▶ [EXERCISE]
Exact copies of all the entries are needed.

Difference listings

────────────────

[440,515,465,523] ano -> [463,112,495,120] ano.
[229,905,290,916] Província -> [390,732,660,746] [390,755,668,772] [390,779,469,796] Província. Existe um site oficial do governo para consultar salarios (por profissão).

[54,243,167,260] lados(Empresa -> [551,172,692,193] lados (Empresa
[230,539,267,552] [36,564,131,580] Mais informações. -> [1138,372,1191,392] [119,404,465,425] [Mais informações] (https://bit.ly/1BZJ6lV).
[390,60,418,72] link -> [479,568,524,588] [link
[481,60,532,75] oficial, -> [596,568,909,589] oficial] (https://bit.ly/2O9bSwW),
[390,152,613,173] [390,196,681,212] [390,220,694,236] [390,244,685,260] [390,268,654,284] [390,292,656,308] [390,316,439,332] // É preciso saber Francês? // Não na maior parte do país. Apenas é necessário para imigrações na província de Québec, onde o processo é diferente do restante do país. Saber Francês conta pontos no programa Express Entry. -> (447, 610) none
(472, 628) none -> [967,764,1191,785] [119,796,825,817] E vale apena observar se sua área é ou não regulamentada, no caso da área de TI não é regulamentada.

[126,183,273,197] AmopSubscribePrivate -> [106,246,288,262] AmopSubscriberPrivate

────────────────

▶ [REPLY TO THE EXERCISE]
[440,515,465,523] ano -> [463,112,495,120] ano.
[229,905,290,916] Província -> [390,732,660,746] [390,755,668,772] [390,779,469,796] Província. Existe um site oficial do governo para consultar salarios (por profissão).

[54,243,167,260] lados(Empresa -> [551,172,692,193] lados (Empresa
[230,539,267,552] [36,564,131,580] Mais informações. -> [1138,372,1191,392] [119,404,465,425] [Mais informações] (https://bit.ly/1BZJ6lV).
[390,60,418,72] link -> [479,568,524,588] [link
[481,60,532,75] oficial, -> [596,568,909,589] oficial] (https://bit.ly/2O9bSwW),
[390,152,613,173] [390,196,681,212] [390,220,694,236] [390,244,685,260] [390,268,654,284] [390,292,656,308] [390,316,439,332] // É preciso saber Francês? // Não na maior parte do país. Apenas é necessário para imigrações na província de Québec, onde o processo é diferente do restante do país. Saber Francês conta pontos no programa Express Entry. -> (447, 610) none
(472, 628) none -> [967,764,1191,785] [119,796,825,817] E vale apena observar se sua área é ou não regulamentada, no caso da área de TI não é regulamentada.

[126,183,273,197] AmopSubscribePrivate -> [106,246,288,262] AmopSubscriberPrivate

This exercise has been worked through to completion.